No. 5 Duke will take on No. 13 North Carolina Monday at 7 p.m. at Cameron Indoor Stadium. The Blue Devils will play four consecutive games against teams ranked in the top 14 and will be looking to kick off the stretch by continuing their recent dominance of the Tar Heels. Duke has won seven straight games against North Carolina.
This season’s Tar Heel squad is led by players who have yet to play against the Blue Devils. The Blue Devils’ poise and experience will thus be pitted against the Tar Heels’ athleticism and youth.
Three of North Carolina’s top four scorers—guards Diamond DeShields and Allisha Gray and forward Stephanie Mavunga—are freshmen. The trio leads a team that scores 83.9 points per game and forces 21.4 turnovers per contest.
The Blue Devils (22-2, 9-1 in the ACC) will try to use their experience to counter North Carolina’s athleticism and control the pace of the game. Duke starts three seniors—Tricia Liston, Haley Peters and Richa Jackson—but junior center Elizabeth Williams will likely be the X-factor for Monday’s contest.
Williams—who has scored just 10 points total on eight field goal attempts in her last two games—allows Duke to play inside-out when she is demanding the ball in the paint. Her ability to score against Mavunga and draw double teams could be huge against a North Carolina team that has struggled defensively.
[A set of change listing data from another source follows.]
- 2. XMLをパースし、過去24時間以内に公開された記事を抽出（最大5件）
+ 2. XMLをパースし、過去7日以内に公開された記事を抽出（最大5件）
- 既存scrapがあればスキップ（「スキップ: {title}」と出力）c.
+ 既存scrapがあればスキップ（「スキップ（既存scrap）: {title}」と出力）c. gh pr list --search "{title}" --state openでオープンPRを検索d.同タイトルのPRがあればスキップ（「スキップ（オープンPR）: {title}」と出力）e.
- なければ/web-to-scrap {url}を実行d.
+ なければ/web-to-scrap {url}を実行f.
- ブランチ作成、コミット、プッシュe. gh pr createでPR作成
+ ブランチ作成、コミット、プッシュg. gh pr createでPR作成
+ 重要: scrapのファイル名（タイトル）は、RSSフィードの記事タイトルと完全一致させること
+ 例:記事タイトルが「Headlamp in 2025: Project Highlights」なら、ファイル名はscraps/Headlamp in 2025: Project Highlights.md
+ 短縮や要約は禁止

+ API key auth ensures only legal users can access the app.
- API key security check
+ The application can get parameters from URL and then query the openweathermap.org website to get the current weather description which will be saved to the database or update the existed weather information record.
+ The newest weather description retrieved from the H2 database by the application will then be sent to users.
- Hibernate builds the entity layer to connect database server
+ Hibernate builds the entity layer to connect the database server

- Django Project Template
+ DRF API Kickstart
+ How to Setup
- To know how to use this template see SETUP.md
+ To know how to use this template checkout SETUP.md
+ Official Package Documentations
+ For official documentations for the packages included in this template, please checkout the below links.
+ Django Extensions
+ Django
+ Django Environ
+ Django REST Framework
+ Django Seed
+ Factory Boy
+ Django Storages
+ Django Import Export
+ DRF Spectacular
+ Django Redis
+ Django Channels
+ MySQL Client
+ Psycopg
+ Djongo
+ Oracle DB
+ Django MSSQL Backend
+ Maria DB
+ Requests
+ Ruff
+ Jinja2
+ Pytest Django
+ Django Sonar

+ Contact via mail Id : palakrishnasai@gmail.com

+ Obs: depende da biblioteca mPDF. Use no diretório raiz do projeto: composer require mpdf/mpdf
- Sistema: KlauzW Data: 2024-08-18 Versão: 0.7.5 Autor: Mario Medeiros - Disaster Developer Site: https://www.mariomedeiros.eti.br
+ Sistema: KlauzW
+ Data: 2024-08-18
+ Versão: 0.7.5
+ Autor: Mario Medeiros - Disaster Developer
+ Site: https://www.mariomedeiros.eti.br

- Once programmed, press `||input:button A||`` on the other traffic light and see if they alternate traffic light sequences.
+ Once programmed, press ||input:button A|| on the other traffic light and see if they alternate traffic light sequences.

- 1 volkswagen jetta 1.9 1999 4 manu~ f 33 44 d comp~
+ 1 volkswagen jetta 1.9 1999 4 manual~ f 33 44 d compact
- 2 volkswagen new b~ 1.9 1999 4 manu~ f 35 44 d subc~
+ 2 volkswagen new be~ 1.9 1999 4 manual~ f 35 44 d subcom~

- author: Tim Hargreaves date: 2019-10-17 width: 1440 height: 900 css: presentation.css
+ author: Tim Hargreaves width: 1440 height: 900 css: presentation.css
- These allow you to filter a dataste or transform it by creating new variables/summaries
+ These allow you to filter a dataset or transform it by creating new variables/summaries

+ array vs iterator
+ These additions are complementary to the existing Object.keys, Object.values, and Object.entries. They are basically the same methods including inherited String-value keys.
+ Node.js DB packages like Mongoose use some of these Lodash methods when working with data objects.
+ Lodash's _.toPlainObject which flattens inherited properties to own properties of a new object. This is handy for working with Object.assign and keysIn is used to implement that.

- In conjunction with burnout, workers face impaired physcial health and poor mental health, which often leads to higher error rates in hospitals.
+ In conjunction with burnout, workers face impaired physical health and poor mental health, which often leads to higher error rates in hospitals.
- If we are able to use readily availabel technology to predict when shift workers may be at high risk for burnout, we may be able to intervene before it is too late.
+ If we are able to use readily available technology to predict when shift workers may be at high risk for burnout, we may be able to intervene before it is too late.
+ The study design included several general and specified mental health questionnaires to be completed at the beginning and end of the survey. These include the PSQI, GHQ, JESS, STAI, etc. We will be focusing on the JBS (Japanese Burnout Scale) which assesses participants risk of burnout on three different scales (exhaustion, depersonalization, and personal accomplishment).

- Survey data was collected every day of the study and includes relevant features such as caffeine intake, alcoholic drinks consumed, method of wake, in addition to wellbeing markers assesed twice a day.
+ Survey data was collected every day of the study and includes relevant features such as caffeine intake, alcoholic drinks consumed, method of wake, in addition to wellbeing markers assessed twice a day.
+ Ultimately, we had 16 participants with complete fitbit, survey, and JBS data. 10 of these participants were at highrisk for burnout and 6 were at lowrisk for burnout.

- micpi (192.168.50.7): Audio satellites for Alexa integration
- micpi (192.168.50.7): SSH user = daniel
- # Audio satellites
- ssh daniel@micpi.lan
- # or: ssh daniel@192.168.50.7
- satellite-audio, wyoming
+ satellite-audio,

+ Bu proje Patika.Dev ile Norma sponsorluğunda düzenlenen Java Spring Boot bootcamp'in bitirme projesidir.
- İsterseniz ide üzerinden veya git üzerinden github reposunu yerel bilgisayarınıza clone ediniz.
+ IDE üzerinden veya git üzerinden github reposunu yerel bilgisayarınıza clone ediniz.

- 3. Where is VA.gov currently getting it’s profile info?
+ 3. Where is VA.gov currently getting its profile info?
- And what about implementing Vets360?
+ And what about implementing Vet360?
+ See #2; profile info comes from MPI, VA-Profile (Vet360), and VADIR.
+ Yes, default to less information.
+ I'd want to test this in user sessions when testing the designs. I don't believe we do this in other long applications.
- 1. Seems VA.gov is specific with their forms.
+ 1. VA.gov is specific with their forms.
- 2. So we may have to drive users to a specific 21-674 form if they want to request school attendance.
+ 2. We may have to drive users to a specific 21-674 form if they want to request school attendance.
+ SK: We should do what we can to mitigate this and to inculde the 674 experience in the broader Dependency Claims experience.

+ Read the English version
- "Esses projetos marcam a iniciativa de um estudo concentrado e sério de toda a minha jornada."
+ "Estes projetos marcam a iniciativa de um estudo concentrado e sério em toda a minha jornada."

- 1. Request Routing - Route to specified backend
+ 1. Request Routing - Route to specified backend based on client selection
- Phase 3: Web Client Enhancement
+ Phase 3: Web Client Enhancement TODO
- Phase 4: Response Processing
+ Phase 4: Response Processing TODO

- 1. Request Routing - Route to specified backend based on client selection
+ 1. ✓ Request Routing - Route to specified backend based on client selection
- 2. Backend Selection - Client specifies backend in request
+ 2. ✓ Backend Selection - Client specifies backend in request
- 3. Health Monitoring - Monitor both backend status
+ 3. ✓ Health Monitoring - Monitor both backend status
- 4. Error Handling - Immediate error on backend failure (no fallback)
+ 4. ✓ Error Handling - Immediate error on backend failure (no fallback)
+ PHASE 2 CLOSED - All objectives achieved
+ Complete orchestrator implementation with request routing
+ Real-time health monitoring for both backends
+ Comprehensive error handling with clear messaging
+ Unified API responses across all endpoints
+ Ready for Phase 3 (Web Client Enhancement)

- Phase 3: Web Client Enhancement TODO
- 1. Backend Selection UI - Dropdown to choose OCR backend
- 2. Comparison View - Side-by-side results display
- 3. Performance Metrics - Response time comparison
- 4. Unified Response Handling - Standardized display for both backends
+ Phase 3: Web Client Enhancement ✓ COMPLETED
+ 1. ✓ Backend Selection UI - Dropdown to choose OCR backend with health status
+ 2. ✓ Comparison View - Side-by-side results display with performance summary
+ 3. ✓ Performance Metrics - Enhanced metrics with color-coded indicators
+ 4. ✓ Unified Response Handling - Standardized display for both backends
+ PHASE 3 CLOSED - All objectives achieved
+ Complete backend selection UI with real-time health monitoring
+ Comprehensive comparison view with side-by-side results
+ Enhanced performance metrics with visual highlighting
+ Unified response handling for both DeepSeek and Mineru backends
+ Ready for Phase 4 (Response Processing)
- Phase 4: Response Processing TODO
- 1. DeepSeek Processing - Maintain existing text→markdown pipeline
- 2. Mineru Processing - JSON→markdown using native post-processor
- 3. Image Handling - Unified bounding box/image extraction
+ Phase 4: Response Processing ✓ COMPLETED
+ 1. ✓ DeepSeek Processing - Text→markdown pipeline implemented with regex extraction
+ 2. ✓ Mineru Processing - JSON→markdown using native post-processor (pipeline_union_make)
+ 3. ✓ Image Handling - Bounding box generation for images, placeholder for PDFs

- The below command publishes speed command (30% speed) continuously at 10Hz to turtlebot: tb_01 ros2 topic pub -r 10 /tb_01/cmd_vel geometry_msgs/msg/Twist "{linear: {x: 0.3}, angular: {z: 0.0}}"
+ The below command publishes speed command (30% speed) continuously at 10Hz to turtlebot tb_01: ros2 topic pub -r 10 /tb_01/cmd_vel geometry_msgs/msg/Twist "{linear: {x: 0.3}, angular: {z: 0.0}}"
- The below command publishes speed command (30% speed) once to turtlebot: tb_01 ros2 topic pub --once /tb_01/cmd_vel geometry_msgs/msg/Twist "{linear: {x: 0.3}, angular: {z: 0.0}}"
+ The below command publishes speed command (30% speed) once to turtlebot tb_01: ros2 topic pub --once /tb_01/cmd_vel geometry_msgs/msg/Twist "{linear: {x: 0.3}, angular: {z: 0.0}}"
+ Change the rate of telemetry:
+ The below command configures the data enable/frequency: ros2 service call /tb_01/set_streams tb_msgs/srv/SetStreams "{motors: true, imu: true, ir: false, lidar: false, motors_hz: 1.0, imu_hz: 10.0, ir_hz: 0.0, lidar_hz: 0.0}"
The Tar Heels (17-6, 5-4) have lost three games in a row and have given up an average of 85 points per game during the stretch.
Duke’s ability to handle the Tar Heels’ fast-paced offense will likely hinge on its ability to take care of the ball. Since the season-ending injury to senior point guard Chelsea Gray and the recent shin injury that has kept senior guard Chloe Wells out of the last five games, Duke has struggled in that department.
The Blue Devils turned the ball over 15 times in the first half in their last contest against Clemson and saw the game slip away in their loss to No. 2 Notre Dame because of sloppiness with the ball. Like the Fighting Irish, North Carolina has the ability to punish Duke in transition if given the opportunity.